Barriers to Patent Protection for Biotechnology and Alternatives for Removing Them

Martin L. McGregor

Baker & Botts
910 Louisiana
Houston, TX 70002-4995

[Abstract]

The tools of biotechnology now make it possible to produce naturally occurring, biologically active molecules in quantities never before possible. This feat is often accomplished by inserting DNA coded for the desired biologically active molecule into a microorganism, growing the organism in a fermentation medium, and then isolating the desired material from the fermentation mixture. The process is not very different from the ancient method of using yeast to produce alcohol. The availability of the active molecules by genetic engineering promises new treatments where none previously existed.

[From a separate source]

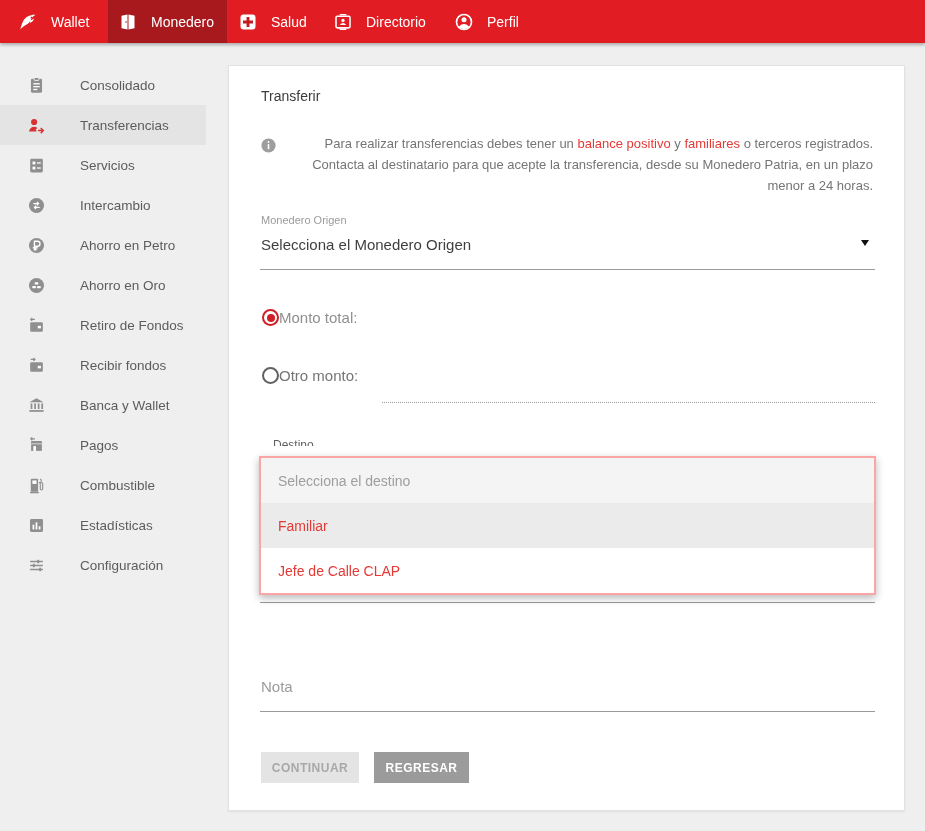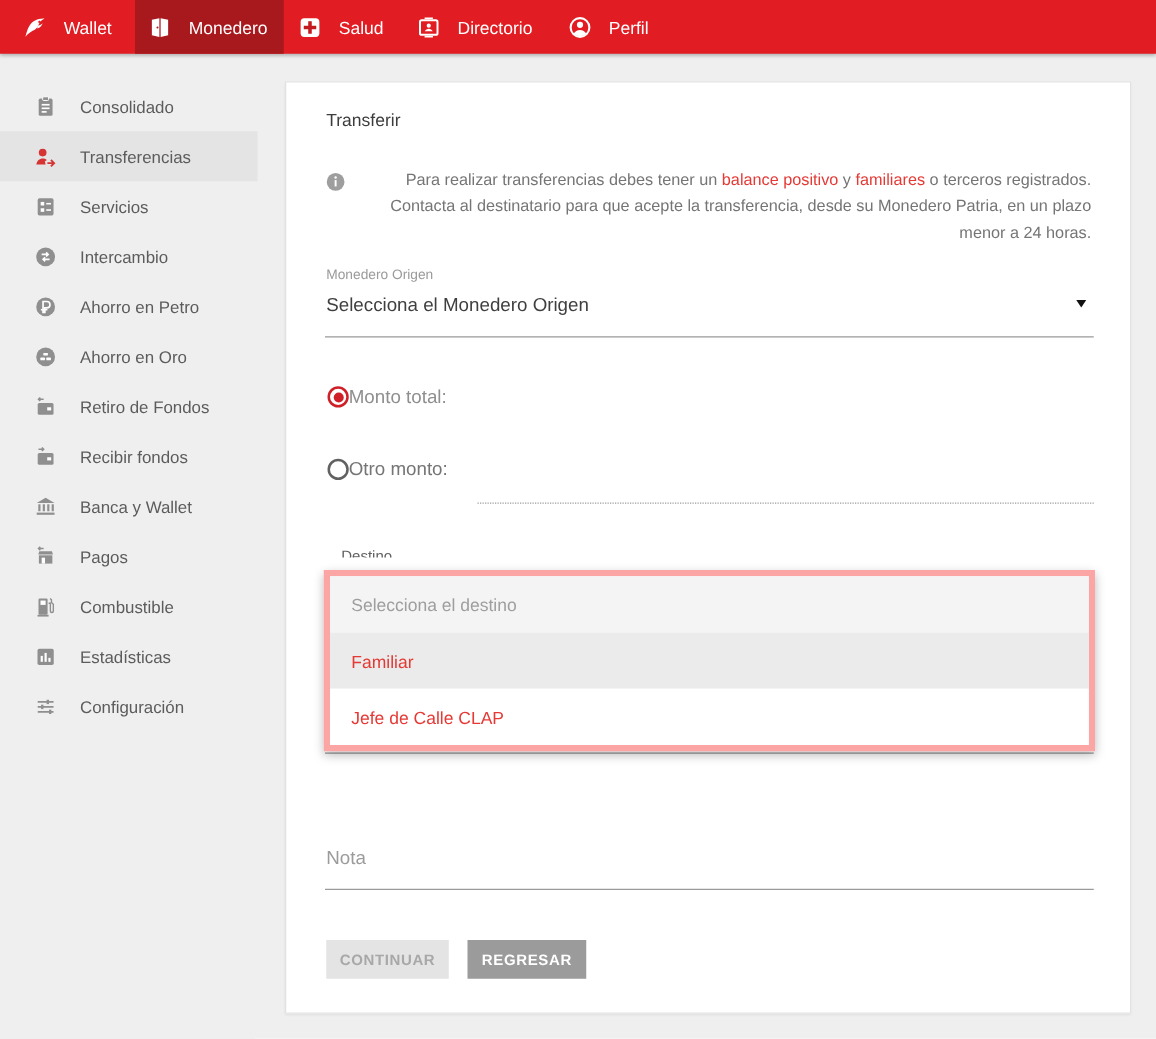"Consolidado" .side-item { gap: 18px -> 34px }
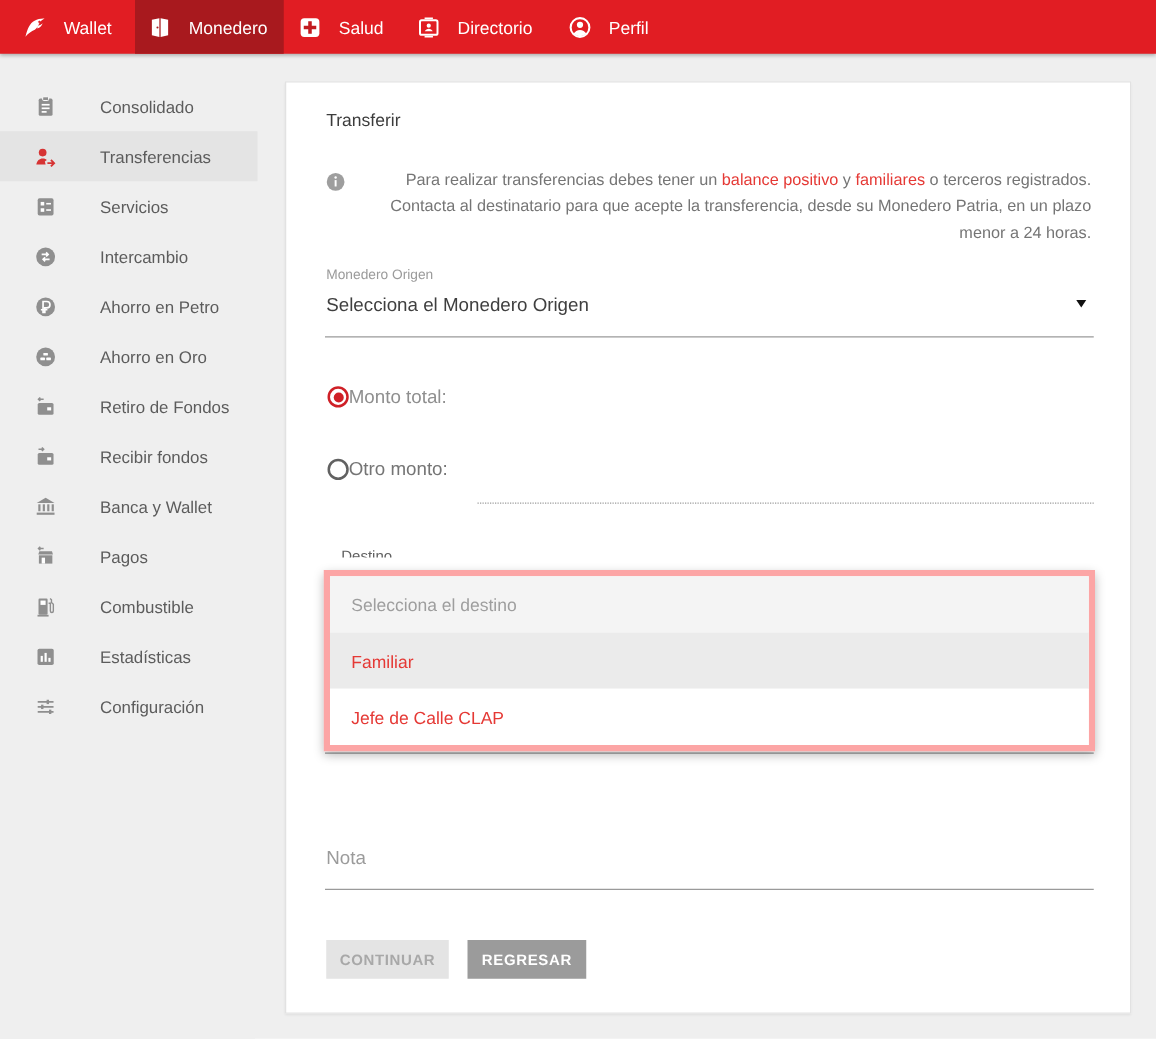"Selecciona el destino" .dropdown { border: 5px solid #fca5a5 -> 2px solid #fca5a5 }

If the biologically active molecule has never been isolated and characterized, patent claims covering it are possible, and adequate protection is available for the product. However, when the biologically active molecule is already known, adequate protection becomes very difficult because the Patent Office often rejects claims to the process of producing molecules by genetic engineering. Congress has recently revised the patent statutes to give U.S. companies greater protection by barring the importation of products made by processes which would have infringed U.S. patents if practiced in the United States. However, when biotechnology companies are unable to obtain process claims for previously known but unavailable materials, there is no adequate patent protection for these companies. The Association of Biotechnology Companies, the Industrial Biotechnical Association, the Pharmaceutical Manufacturers Association, and the U.S. Patent Office have endorsed a proposal by Rep. Boucher to amend the patent statutes to extend patent coverage to processes utilizing novel starting materials, even if the process and products are otherwise old. While the Boucher bill is an attractive solution for the biotechnology companies’ dilemma, it may produce from time to time — not entirely satisfactory.

The biotechnology industry has at least two other alternatives if the Boucher bill continues to be rejected. One alternative is to convince the Court of Appeals for the Federal Circuit that biological processes are not as predictable as chemical processes, and therefore, producing molecules by genetic engineering is not always obvious. Amicus curiae briefs by the industry in a suitable test case might help the Court of Appeals to understand the importance of such a ruling.

A second alternative is to amend the Food, Drug and Cosmetic Act to provide registration exclusively for materials produced by host cells patented in the United States, even if the importation does not constitute patent infringement. Similar amendments could be made to the other federal statutes covering agricultural and pest control applications of biotechnology. By substituting regulatory exclusivity for patent protection, Congress might find a more precise remedy to biotechnology’s problems.